Particle.connect() blocking main loop permanently, even with SYSTEM_THREAD(ENABLED)

Yes, Particle.connect() was made blocking in SEMI_AUTOMATIC mode as it always meant to be (but in some versions slipped through to not be) that way (and was documented from the beginning). This is also irrespective of SYSTEM_THREAD(ENABLED) since you are calling the function from the application thread, so the application thread will be blocked till the function succeedes or times out.
One way to prematurely interrupt the ongoing connection attempt is to have a timer (SW or HW) which will issue a Particle.disconnect().

You can read the discussion with Particle regarding this change here
https://github.com/particle-iot/firmware/issues/1399
https://github.com/particle-iot/firmware/issues/1449

The reason for that is that the system internally tickles the Application Watchdog which keeps it from timing out. A discussion about that can be found here
https://github.com/particle-iot/firmware/issues/1382

Unfortunately, Particle.connect() is never timing out though.

Also, it was my understanding from one of your other comments (Particle.disconnect does not interrupt Particle.connect) that doing Particle.disconnect() from a software timer wouldn’t work either. Is that no longer the case?

Thanks for the comments!

In that statement I didn’t really say it would or wouldn’t work, I merely stated the fact that when the docs mention calling Particle.disconnect() from an interrupt then the test case with calling it from a software timer isn’t the same thing and hence the statement may still be true until proven wrong in the meaning of the sentence.

From that statement one can’t deduce whether the primary assertion of the OP that it doesn’t work from software timers is either true or false. And I must admit, I haven’t tested it either.

However if Particle.disconnect() actually didn’t do what it’s meant to do, you could still pull the plug by issuing a WiFi.disconnect() or even a WiFi.off(). That should work in any case.

Gotcha, thanks. That’s actually how I have it implemented now, with a software timer and a few system event monitors to move it back through wifi.off -> wifi.on -> wifi.connect -> particle.connect.

I’ll keep watch on the serial logs to see if/when it gets disconnected, and see if my reconnection logic will interrupt Particle.connect(), and hopefully eventually get reconnected.

I still think there’s some bug here somewhere. I shouldn’t have to jump through so many hoops just to keep this thing connected :). Ideally I’d just set it to automatic mode and let 'er rip.

Wait... is that also true of MANUAL??

Nope, not for MANUAL
But WiFi.connect() will be blocking for the most part in any mode.

2 Likes

@BDub

Please add this to the list of things that need to be clearly and unambiguously documented.

Right–that doc is here:

https://docs.particle.io/reference/firmware/photon/#system-modes

Some excerpts:

Semi-automatic mode

The semi-automatic mode will not attempt to connect the device to the Cloud automatically. However once the device is connected to the Cloud (through some user intervention), messages will be processed automatically, as in the automatic mode above.

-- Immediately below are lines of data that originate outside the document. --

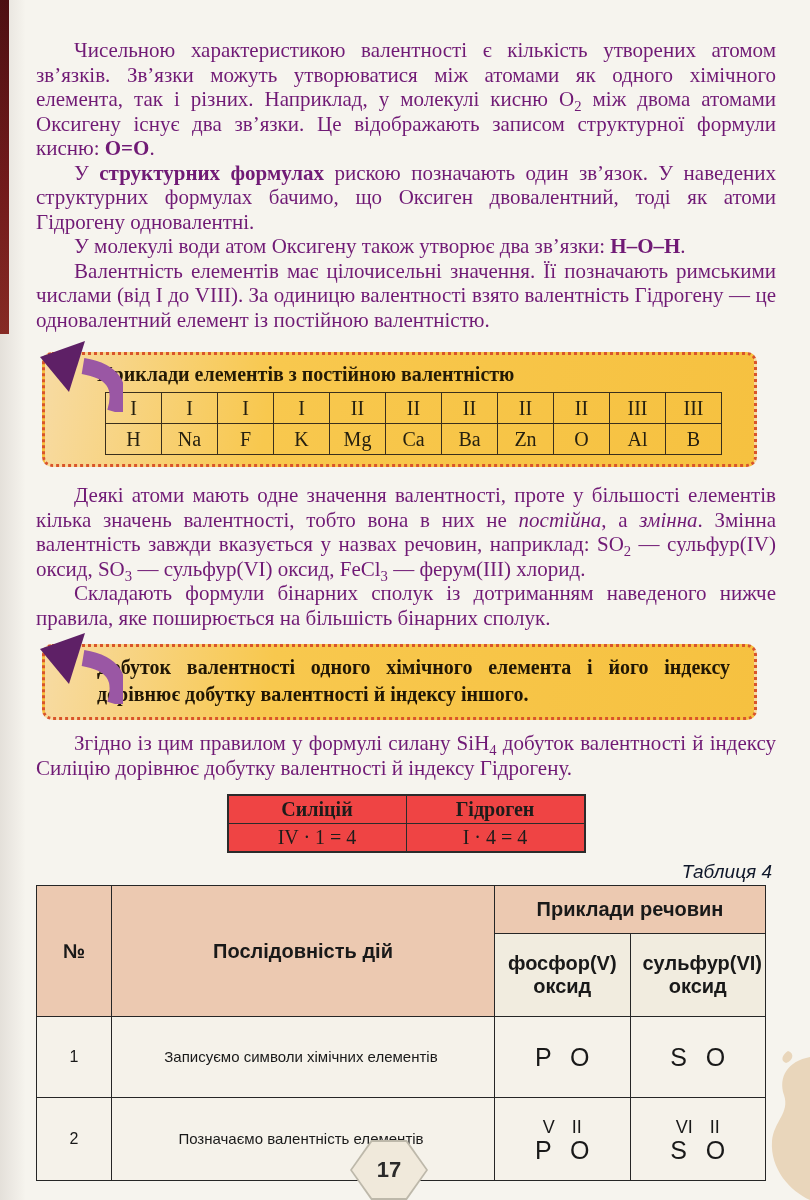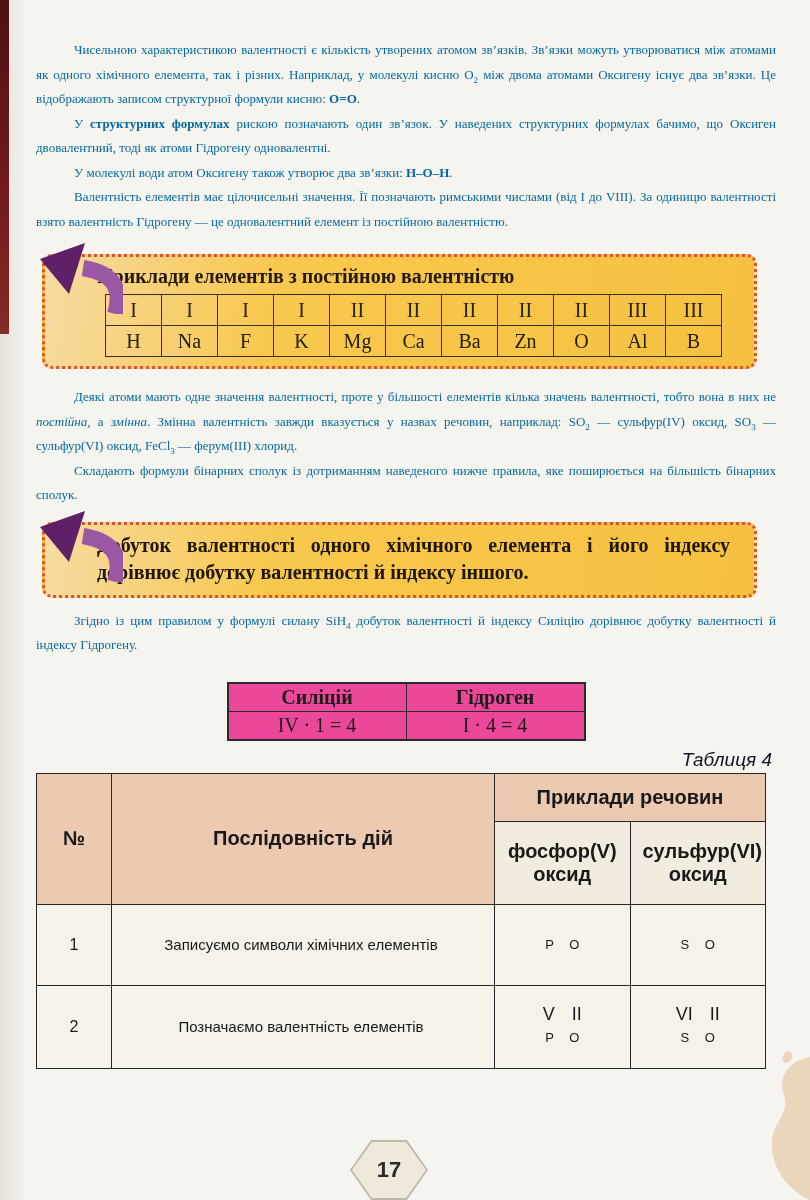--- a/index.html
+++ b/index.html
@@ -19,8 +19,8 @@
   .content { position:absolute; left:36px; top:0; width:740px; }
 
   p.body {
-    margin:0; font-size:13px; line-height:24.5px;
-    text-align:justify; text-indent:38px; color:#0369a1;
+    margin:0; font-size:21px; line-height:24.5px;
+    text-align:justify; text-indent:38px; color:#701a75;
   }
   p.body sub { font-size:70%; line-height:0; }
   #p1 { margin-top:38px; }

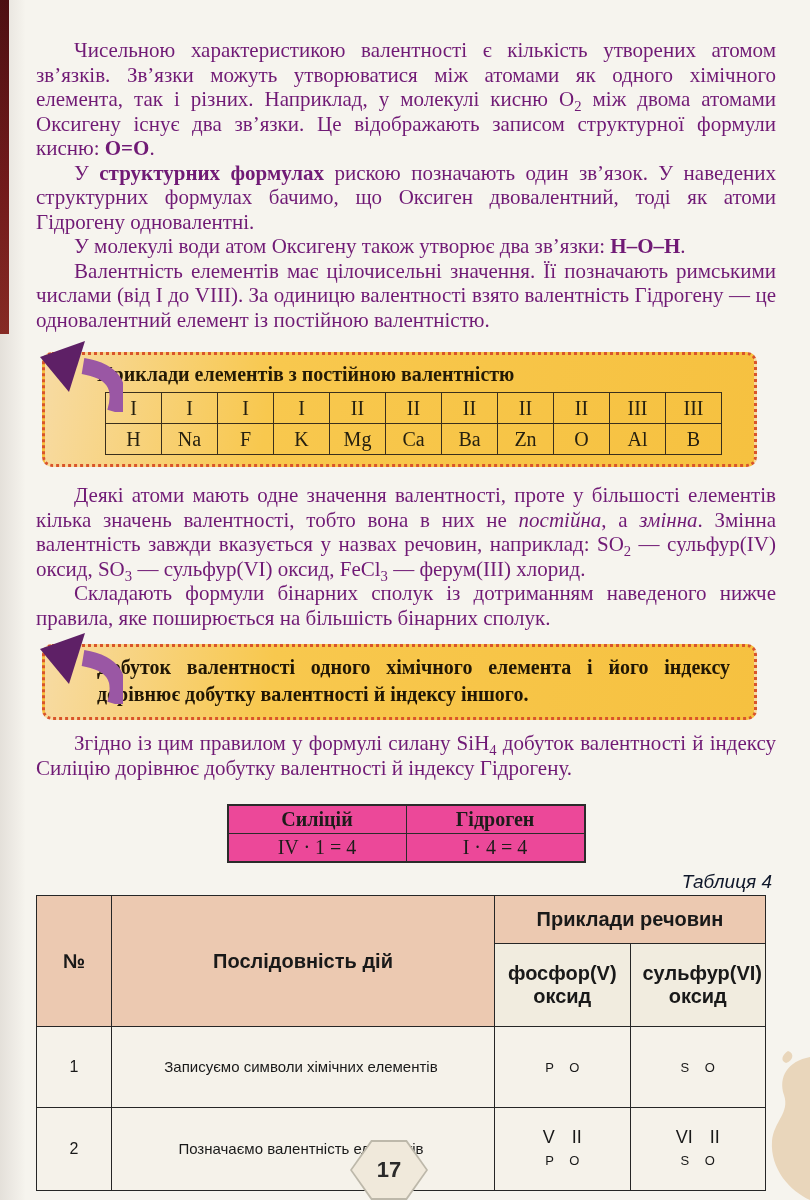--- a/index.html
+++ b/index.html
@@ -54,8 +54,8 @@
   }
 
   .silan-table {
-    border-collapse:collapse; margin:24px auto 0;
-    border:2.5px solid #2b2b2b; background:#ec4899;
+    border-collapse:collapse; margin:14px auto 0;
+    border:2.5px solid #2b2b2b; background:#ef4444;
   }
   .silan-table th, .silan-table td {
     border:1.3px solid #2b2b2b; width:177px; height:27px;

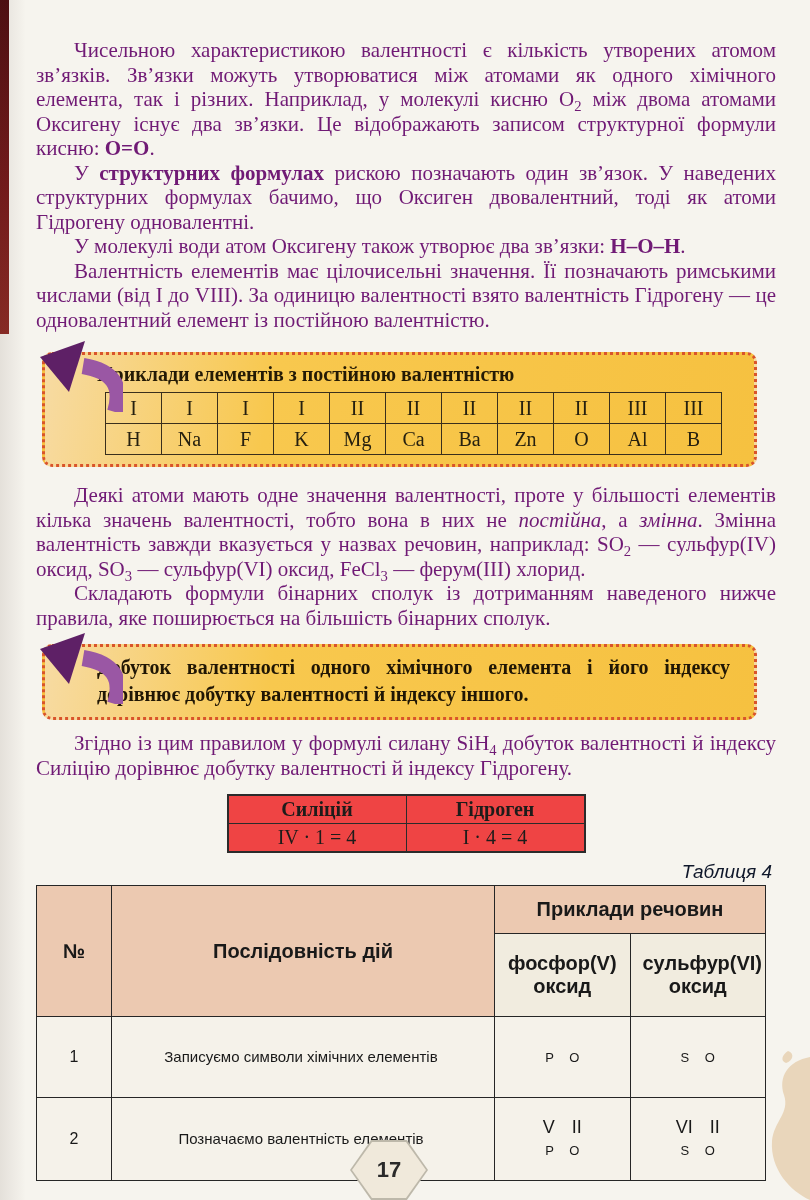--- a/index.html
+++ b/index.html
@@ -87,7 +87,7 @@
   .table4 .body-row-1 td { height:56px; }
   .table4 .body-row-2 td { height:58px; }
   .action-text { font-size:15px; line-height:24px; padding:4px 14px 4px 10px; text-align:center; }
-  .formula { font-size:13px; word-spacing:12px; line-height:25px; }
+  .formula { font-size:25px; word-spacing:12px; line-height:25px; }
   .valence-line { font-size:18px; word-spacing:12px; line-height:22px; }
 
   .hex-outer {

Once the user calls Particle.connect(), the user code will be blocked while the device attempts to negotiate a connection. This connection will block execution of loop() or setup() until either the device connects to the Cloud or an interrupt is fired that calls Particle.disconnect().

1 Like

This document does not hint at the behavior that @ScruffR has described about WiFI.connect():

connect()

Attempts to connect to the Wi-Fi network. If there are no credentials stored, this will enter listening mode (see below for how to avoid this.). If there are credentials stored, this will try the available credentials until connection is successful. When this function returns, the device may not have an IP address on the LAN; use WiFi.ready() to determine the connection status.

// SYNTAX
WiFi.connect();

Since 0.4.5 It's possible to call WiFi.connect() without entering listening mode in the case where no credentials are stored:

// SYNTAX
WiFi.connect(WIFI_CONNECT_SKIP_LISTEN);

If there are no credentials then the call does nothing other than turn on the Wi-Fi module.

This document never says explicitly that Particle.connect() does not block while in MANUAL mode:

Particle.connect()

Particle.connect() connects the device to the Cloud. This will automatically activate the Wi-Fi connection and attempt to connect to the Particle cloud if the device is not already connected to the cloud.

void setup() {}

void loop() {
if (Particle.connected() == false) {
Particle.connect();
}
}

After you call Particle.connect(), your loop will not be called again until the device finishes connecting to the Cloud. Typically, you can expect a delay of approximately one second.

In most cases, you do not need to call Particle.connect(); it is called automatically when the device turns on. Typically you only need to call Particle.connect() after disconnecting with Particle.disconnect() or when you change the system mode.

Manual mode

The "manual" mode puts the device's connectivity completely in the user's control. This means that the user is responsible for both establishing a connection to the Particle Cloud and handling communications with the Cloud by calling Particle.process() on a regular basis.

SYSTEM_MODE(MANUAL);

void setup() {
// This will run automatically
}

void loop() {
if (buttonIsPressed()) {
Particle.connect();
}
if (Particle.connected()) {
Particle.process();
doOtherStuff();
}
}

When using manual mode:

  • The user code will run immediately when the device is powered on.
  • Once the user calls Particle.connect(), the device will attempt to begin the connection process.
  • Once the device is connected to the Cloud (Particle.connected() == true), the user must call Particle.process() regularly to handle incoming messages and keep the connection alive. The more frequently Particle.process() is called, the more responsive the device will be to incoming messages.
  • If Particle.process() is called less frequently than every 20 seconds, the connection with the Cloud will die. It may take a couple of additional calls of Particle.process() for the device to recognize that the connection has been lost.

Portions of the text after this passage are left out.